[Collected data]

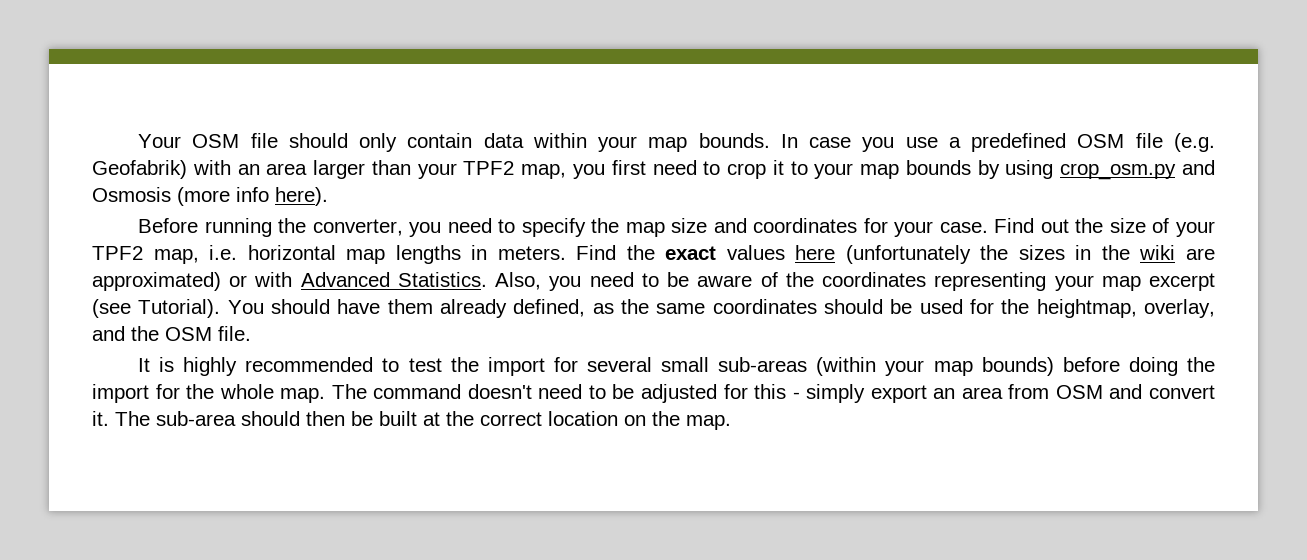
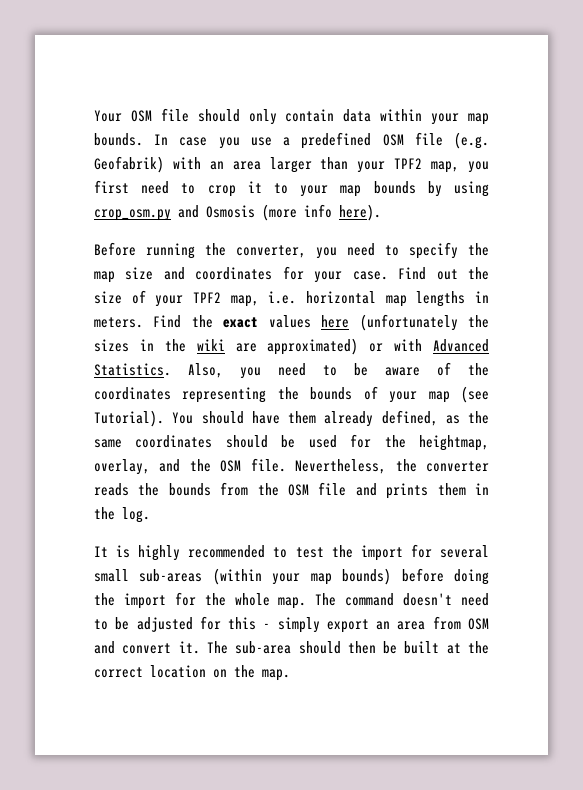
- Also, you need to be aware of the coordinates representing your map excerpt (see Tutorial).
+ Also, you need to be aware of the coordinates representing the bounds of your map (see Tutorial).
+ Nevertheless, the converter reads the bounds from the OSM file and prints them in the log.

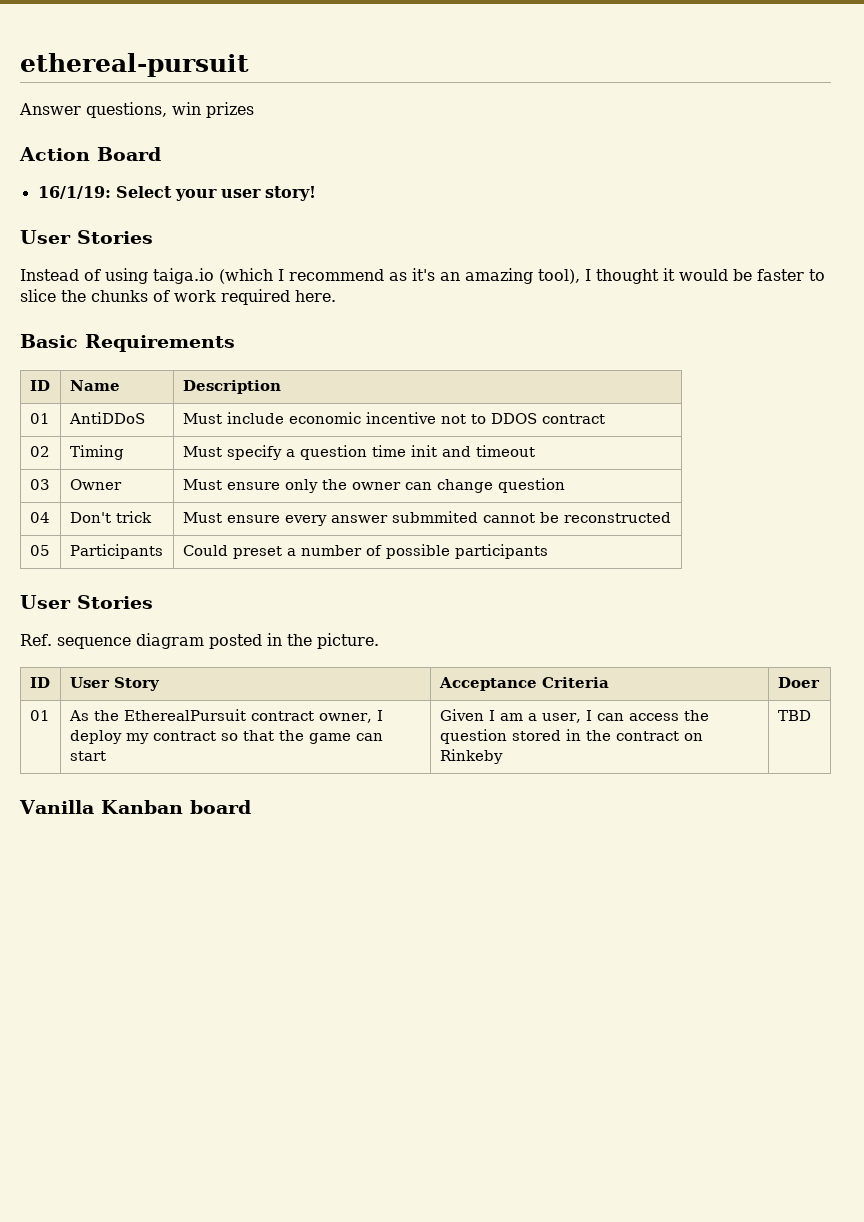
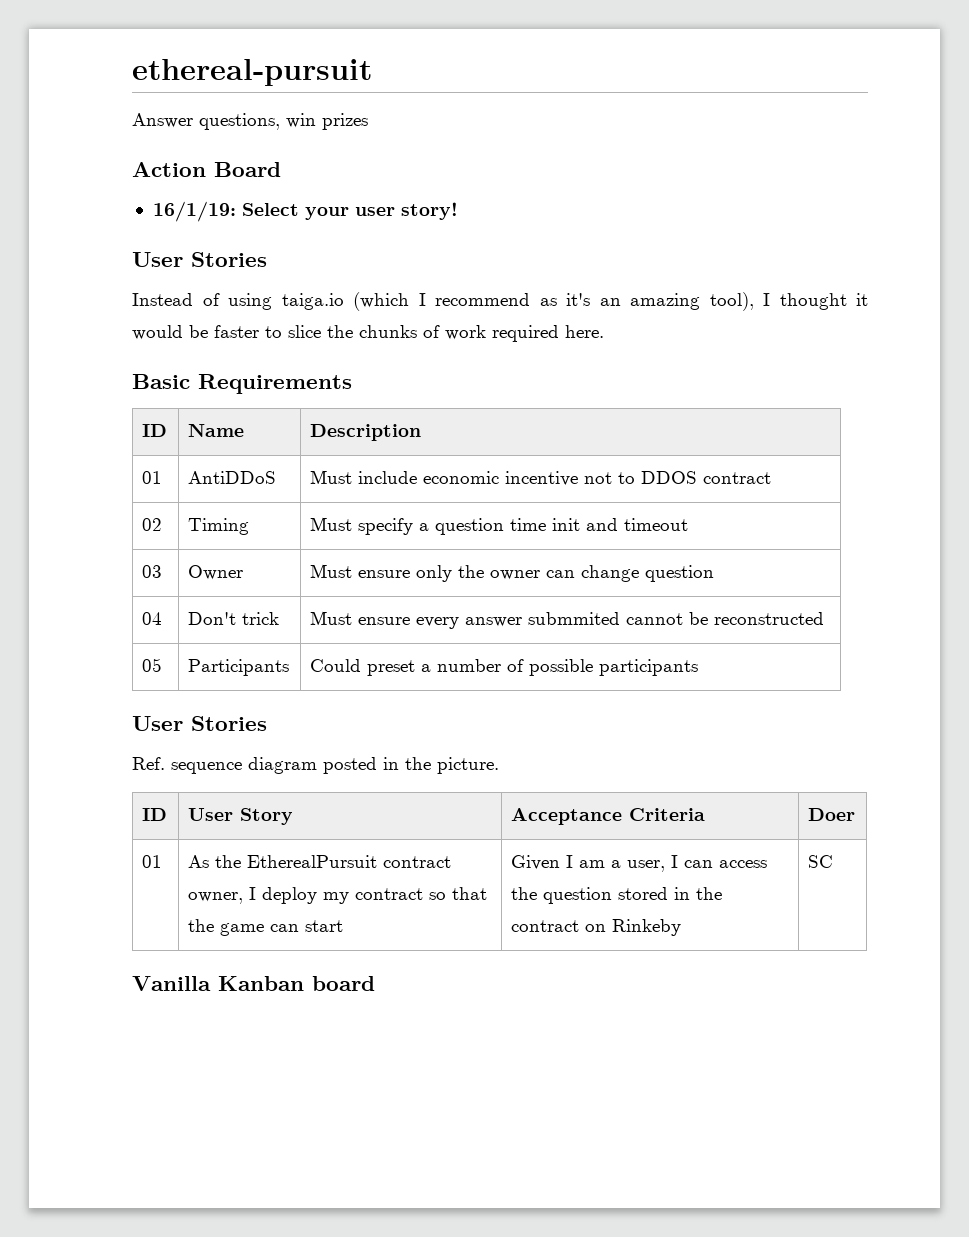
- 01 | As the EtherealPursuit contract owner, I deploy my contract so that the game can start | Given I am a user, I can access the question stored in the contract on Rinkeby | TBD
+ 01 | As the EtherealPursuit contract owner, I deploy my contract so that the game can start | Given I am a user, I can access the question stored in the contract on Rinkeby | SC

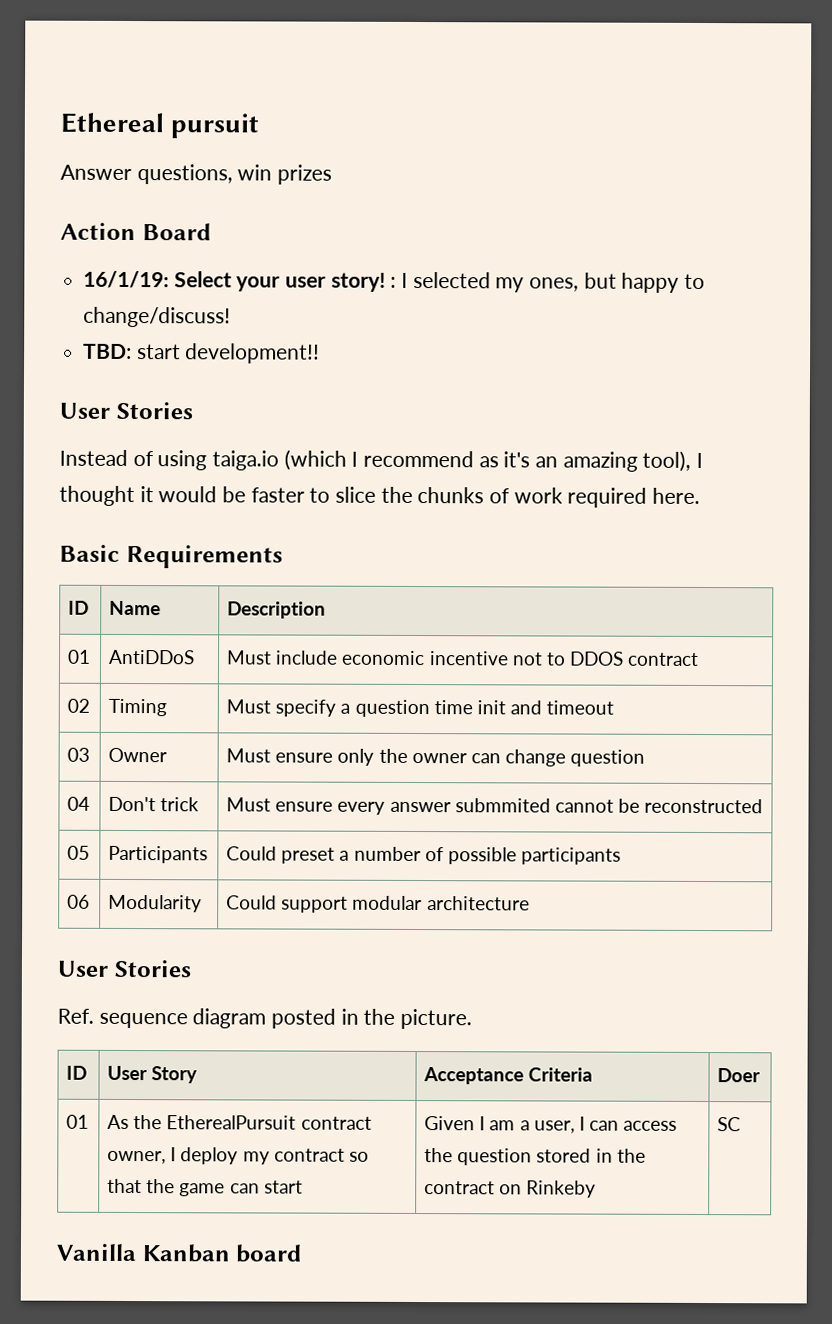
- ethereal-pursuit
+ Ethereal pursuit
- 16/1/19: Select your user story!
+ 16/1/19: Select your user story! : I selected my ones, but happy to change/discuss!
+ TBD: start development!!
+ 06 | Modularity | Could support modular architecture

● Work to complete
The records above are to be restated exactly, without their pictures.

● Response area
- Also, you need to be aware of the coordinates representing your map excerpt (see Tutorial).
+ Also, you need to be aware of the coordinates representing the bounds of your map (see Tutorial).
+ Nevertheless, the converter reads the bounds from the OSM file and prints them in the log.

- 01 | As the EtherealPursuit contract owner, I deploy my contract so that the game can start | Given I am a user, I can access the question stored in the contract on Rinkeby | TBD
+ 01 | As the EtherealPursuit contract owner, I deploy my contract so that the game can start | Given I am a user, I can access the question stored in the contract on Rinkeby | SC

- ethereal-pursuit
+ Ethereal pursuit
- 16/1/19: Select your user story!
+ 16/1/19: Select your user story! : I selected my ones, but happy to change/discuss!
+ TBD: start development!!
+ 06 | Modularity | Could support modular architecture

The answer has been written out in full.